Sunday, May 17, 2020

Matthias Loy Quotation - On Faith



Matthias Loy. The Augsburg confession: An Introduction To Its Study And An Exposition Of Its Contents, Columbus, Ohio: Lutheran Book Concern, 1908.

"Protestants are all astray when they imagine that an imposing organization of churches under titled dignitaries, at which the multitude will gaze with wonder, or that the gathering of congregations in mighty masses under one general government, will so impress the community that the Church will conquer the world. Faith is the victory that overcomes the world, and only the Word and Sacraments contain the power of God which converts men to Christ and sustains their faith. Even Lutherans are enticed upon the wrong road when they are induced to lay great stress upon their numbers and to fancy that their union in larger organizations will give them more power. The power for all the legitimate purposes of the Church lies in the means of grace. Numbers may give us prestige, and in that respect give us larger opportunity to ply these means. But it is an erring and disloyal thought, that any concession in regard to the purity of the Word and Sacraments, which might increase the number of adherents to our churches, could by any possibility increase the number of believers, who alone constitute the Church.

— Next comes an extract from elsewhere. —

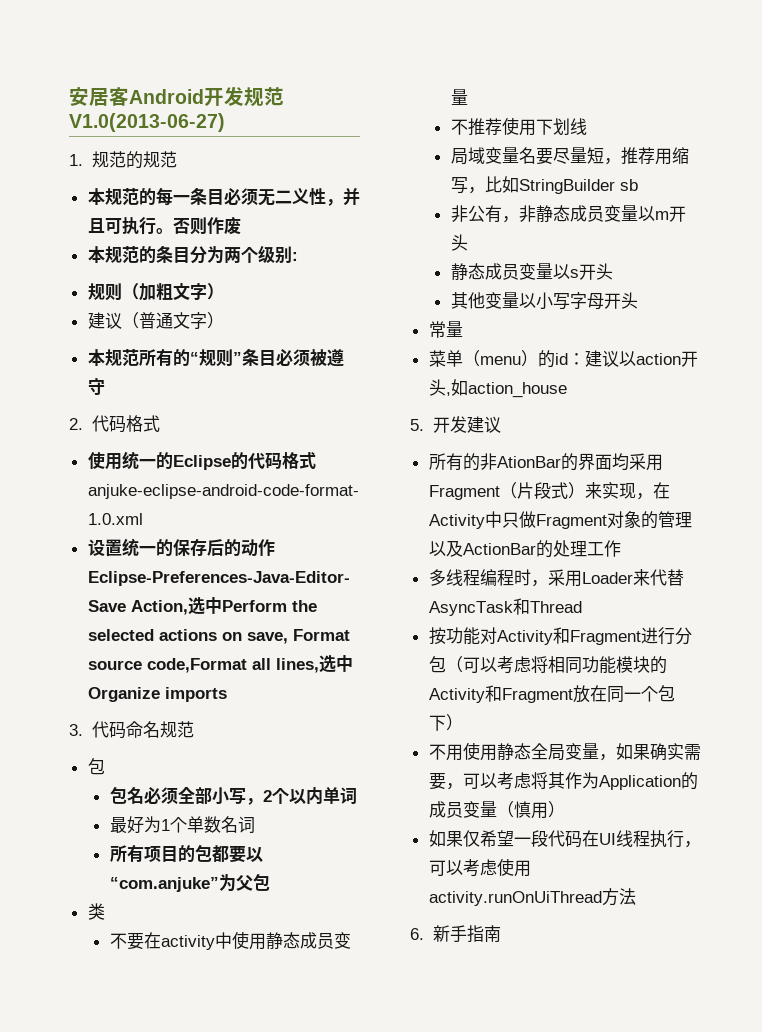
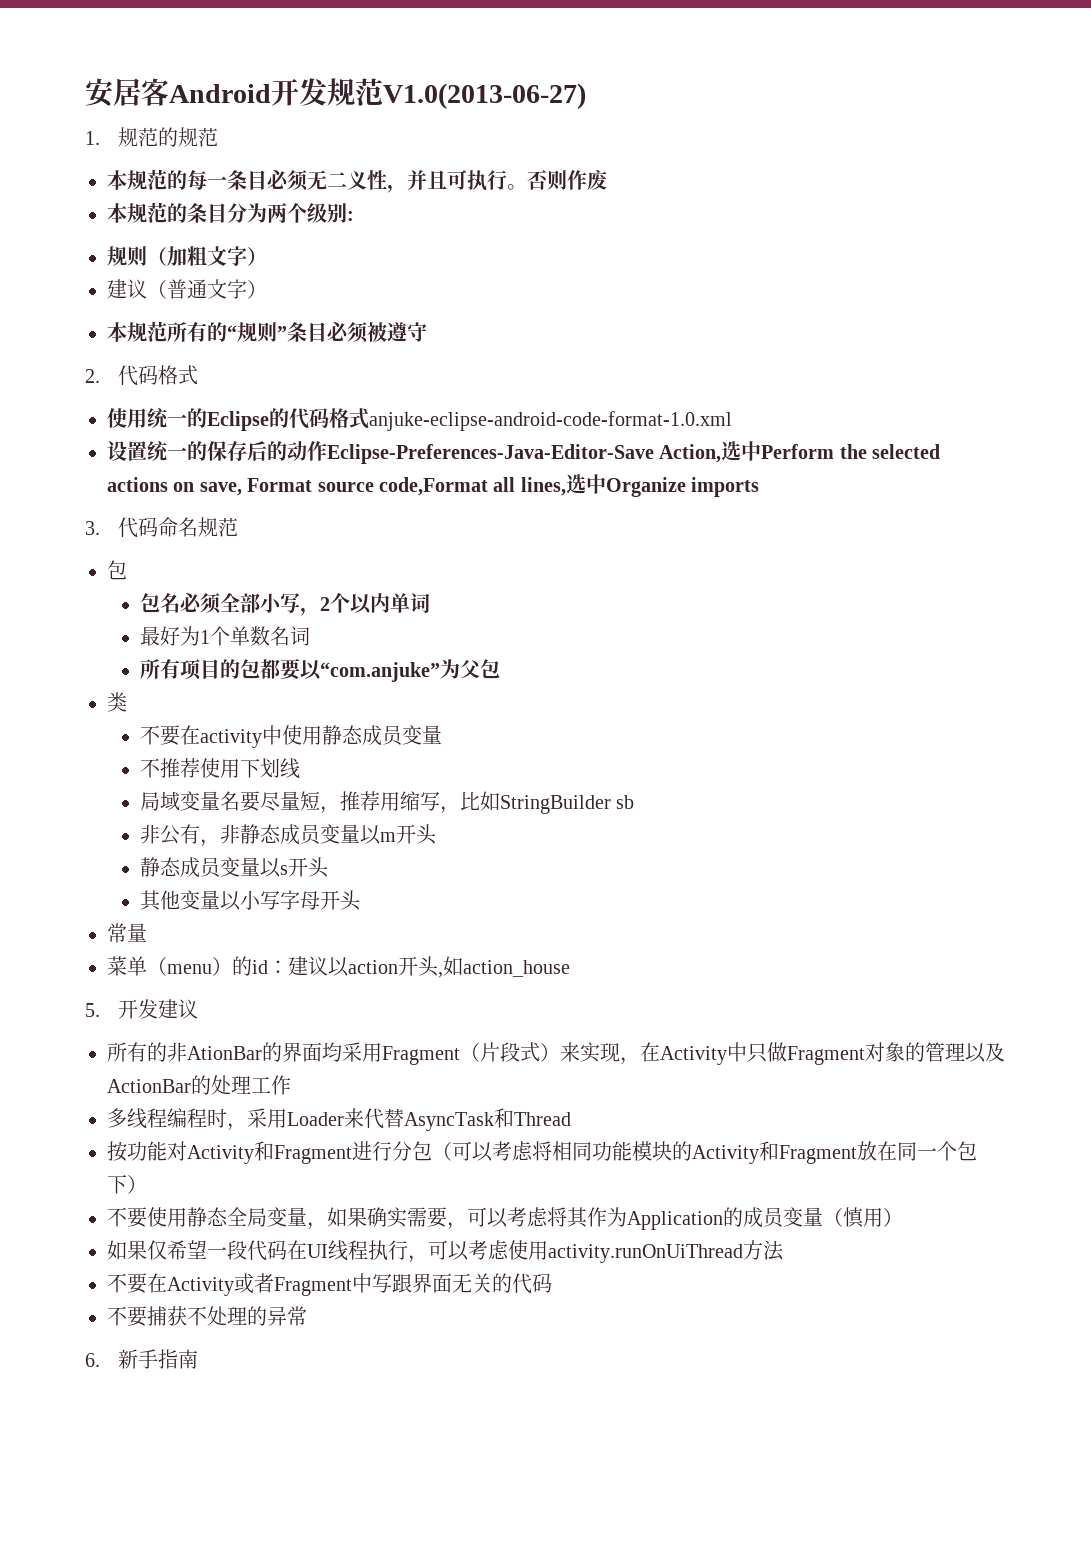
- 不用使用静态全局变量，如果确实需要，可以考虑将其作为Application的成员变量（慎用）
+ 不要使用静态全局变量，如果确实需要，可以考虑将其作为Application的成员变量（慎用）
+ 不要在Activity或者Fragment中写跟界面无关的代码
+ 不要捕获不处理的异常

A little company can do more by fidelity to the Lord and His Gospel and a faithful plying of these means in season and out of season, through evil and through good report, than could that company increased tenfold by a surrender to the liberal sentiment of men who cannot brook the exclusiveness of Christianity in its teaching that only Christ can save and only Christ shall rule the congregation of the saved. And as the establishment of an external kingdom of Christ on earth does not lie within the divine plan, it is impossible that such an organization could be legitimately realized. God’s government on earth, which the goodness of God always makes tributary to His purpose of grace and salvation, has made it impracticable to form an external union of Christians in all the world. They never can get together in space, and the conditions are not such that they ever could get together by representatives in a general union or confederation of churches into a universal visible church. Why then should Christians trouble themselves about such human schemes, instead of devoting themselves to their proper work of preserving the purity of the faith and providing for churches in which the Gospel is rightly taught and the Sacraments are rightly administered?"